- Opening Delimiter -

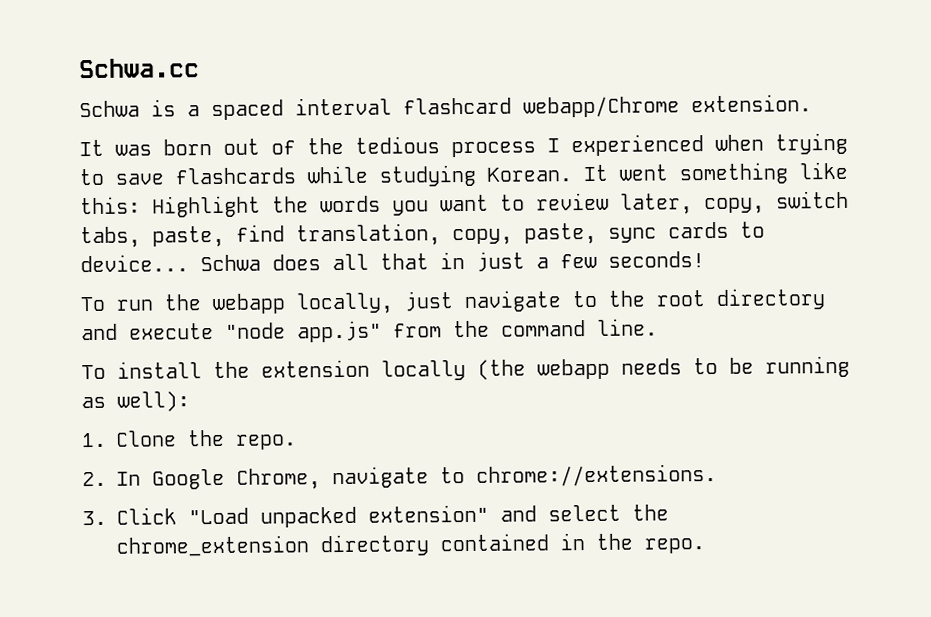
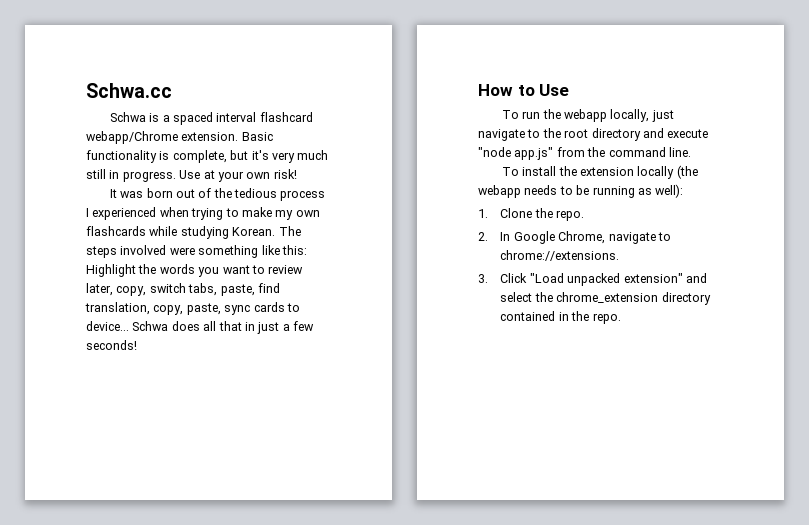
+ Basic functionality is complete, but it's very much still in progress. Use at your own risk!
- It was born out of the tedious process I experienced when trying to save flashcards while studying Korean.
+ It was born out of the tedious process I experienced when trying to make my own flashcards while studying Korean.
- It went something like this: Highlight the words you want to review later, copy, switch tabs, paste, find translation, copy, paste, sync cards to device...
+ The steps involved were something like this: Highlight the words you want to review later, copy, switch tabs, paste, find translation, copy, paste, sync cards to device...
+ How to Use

- Closing Delimiter -

DIRECTIONS
From the line holding "The steps involved" down to the final line above, copy each line exactly, and leave out everything before it.

TASK OUTPUT
+ The steps involved were something like this: Highlight the words you want to review later, copy, switch tabs, paste, find translation, copy, paste, sync cards to device...
+ How to Use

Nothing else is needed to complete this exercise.